Problem requirements:
Every line below that contains the word "color" must be copied.

Items from a dataset
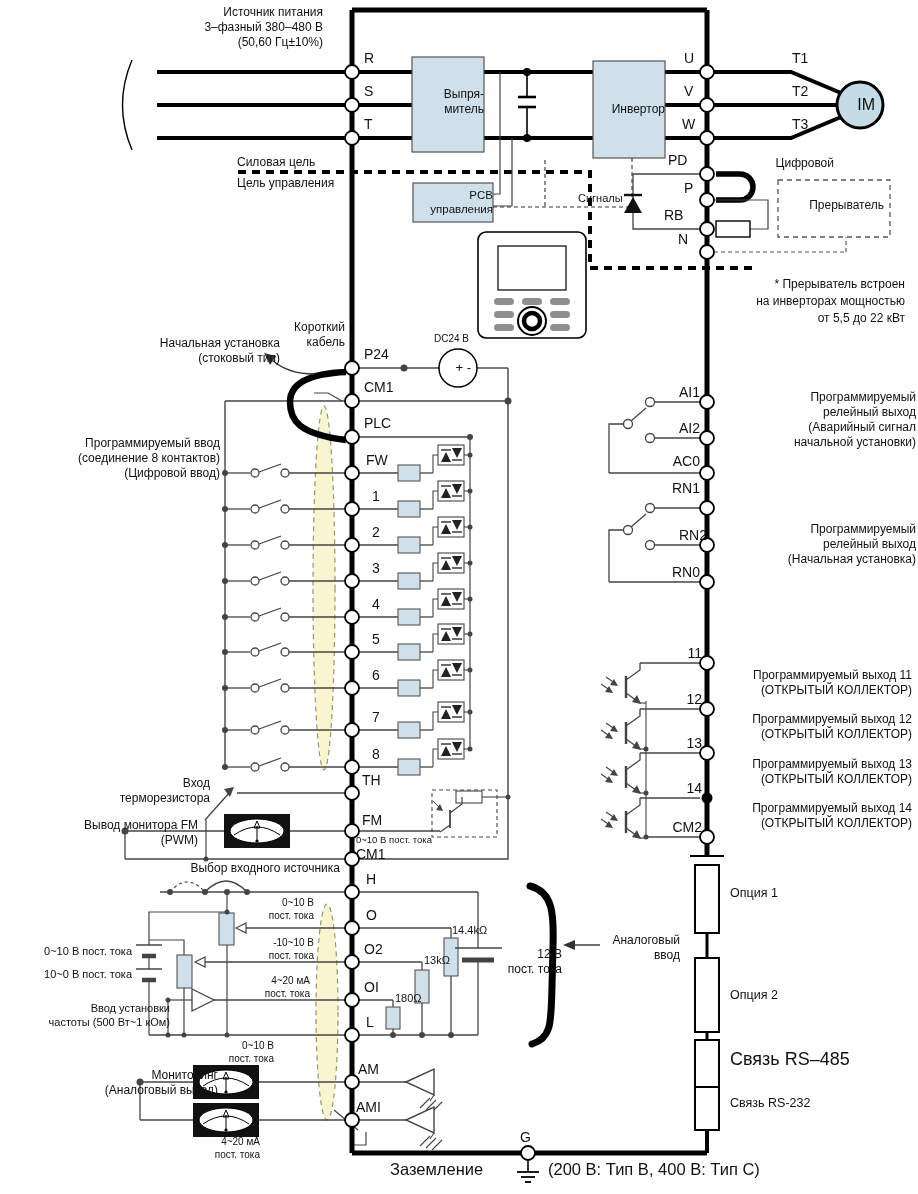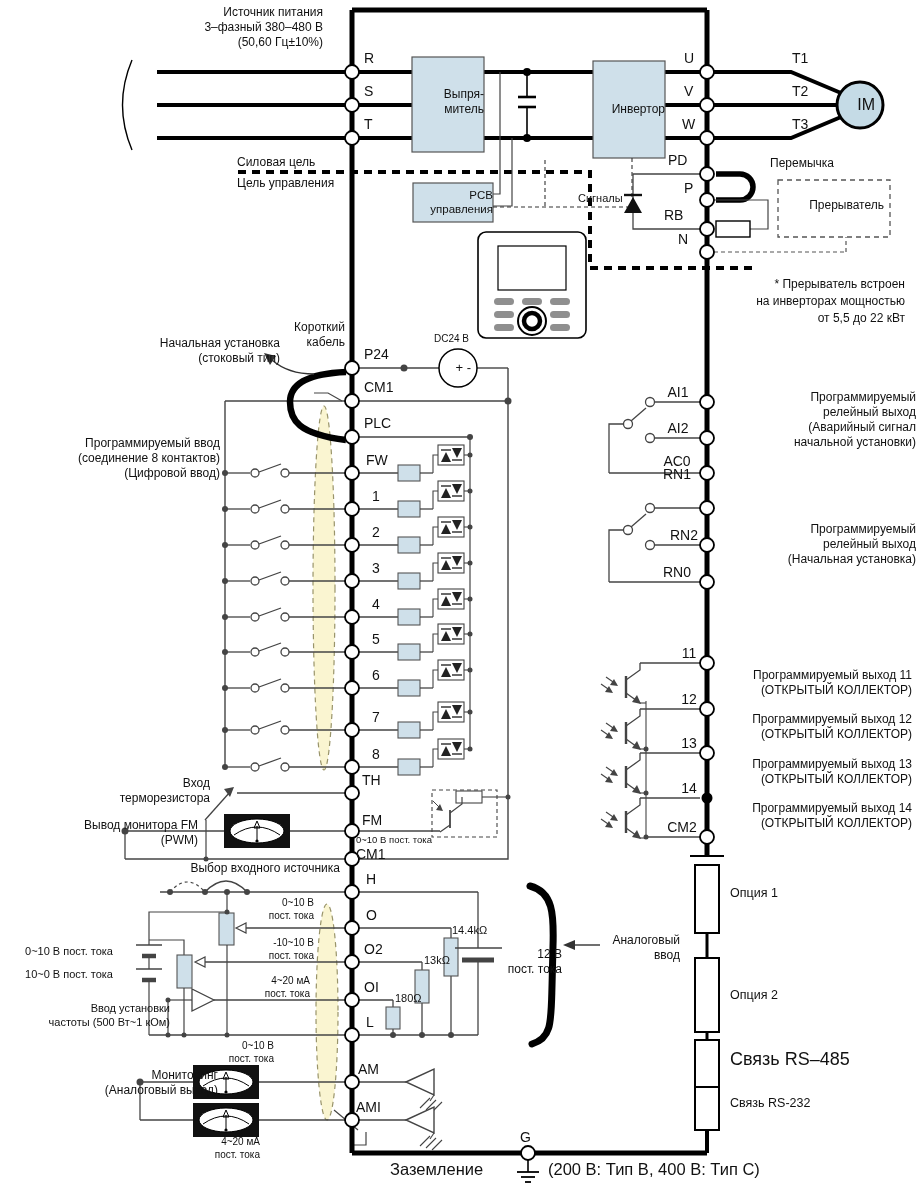--- a/index.html
+++ b/index.html
@@ -1,21 +1,21 @@
 <!DOCTYPE html>
 <html><head>
 <meta charset="utf-8">
 <style>
   html,body{margin:0;padding:0;background:#fff;}
   #stage{position:relative;width:918px;height:1194px;background:#fff;overflow:hidden;
          font-family:"Liberation Sans",sans-serif;color:#111;}
   #stage svg{position:absolute;left:0;top:0;}
   .lb{position:absolute;font-size:12px;line-height:15px;color:#111;white-space:pre-line;}
   .c{text-align:right}
-  .r{text-align:center}
+  .r{text-align:right}
   .t{font-size:14px;line-height:16px}
   .s11{font-size:11px;line-height:14px}
   .sm{font-size:10px;line-height:13px}
   .xs{font-size:9.5px;line-height:11px}
   .lg{font-size:16.5px;line-height:19px}
   .b{font-weight:normal}
 </style>
 </head>
 <body>
 
@@ -395,21 +395,21 @@
 <div class="lb" style="left:237px;top:155px">Силовая цель</div>
 <div class="lb" style="left:237px;top:176px">Цель управления</div>
 <div class="lb c" style="left:413px;top:188px;width:80px;font-size:11.5px;line-height:14px">PCB
 управления</div>
 <div class="lb s11" style="left:578px;top:191px">Сигналы</div>
 
 <div class="lb t" style="left:668px;top:152px">PD</div>
 <div class="lb t" style="left:684px;top:180px">P</div>
 <div class="lb t" style="left:664px;top:207px">RB</div>
 <div class="lb t" style="left:678px;top:231px">N</div>
-<div class="lb c" style="left:746px;top:156px;width:88px">Перемычка</div>
+<div class="lb c" style="left:746px;top:156px;width:88px">Цифровой</div>
 <div class="lb c" style="left:784px;top:198px;width:100px">Прерыватель</div>
 <div class="lb c" style="left:710px;top:276px;width:195px;line-height:17px">* Прерыватель встроен
 на инверторах мощностью
 от 5,5 до 22 кВт</div>
 
 <div class="lb c" style="left:257px;top:320px;width:88px">Короткий
 кабель</div>
 <div class="lb c" style="left:100px;top:336px;width:180px">Начальная установка
 (стоковый тип)</div>
 <div class="lb" style="left:434px;top:331px;font-size:10px">DC24 В</div>
@@ -469,21 +469,21 @@
 <div class="lb c" style="left:28px;top:1068px;width:190px">Мониторинг
 (Аналоговый выход)</div>
 <div class="lb sm c" style="left:186px;top:1135px;width:74px">4~20 мА
 пост. тока</div>
 <div class="lb t" style="left:358px;top:1061px">AM</div>
 <div class="lb t" style="left:356px;top:1099px">AMI</div>
 
 <div class="lb t r" style="left:656px;top:384px;width:44px">AI1</div>
 <div class="lb t r" style="left:656px;top:420px;width:44px">AI2</div>
 <div class="lb t r" style="left:654px;top:453px;width:46px">AC0</div>
-<div class="lb t r" style="left:654px;top:466px;width:46px">RN1</div>
+<div class="lb t r" style="left:654px;top:480px;width:46px">RN1</div>
 <div class="lb t r" style="left:661px;top:527px;width:46px">RN2</div>
 <div class="lb t r" style="left:654px;top:564px;width:46px">RN0</div>
 <div class="lb c" style="left:710px;top:390px;width:206px">Программируемый
 релейный выход
 (Аварийный сигнал
 начальной установки)</div>
 <div class="lb c" style="left:710px;top:522px;width:206px">Программируемый
 релейный выход
 (Начальная установка)</div>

Output of the task:
          font-family:"Liberation Sans",sans-serif;color:#111;}
   .lb{position:absolute;font-size:12px;line-height:15px;color:#111;white-space:pre-line;}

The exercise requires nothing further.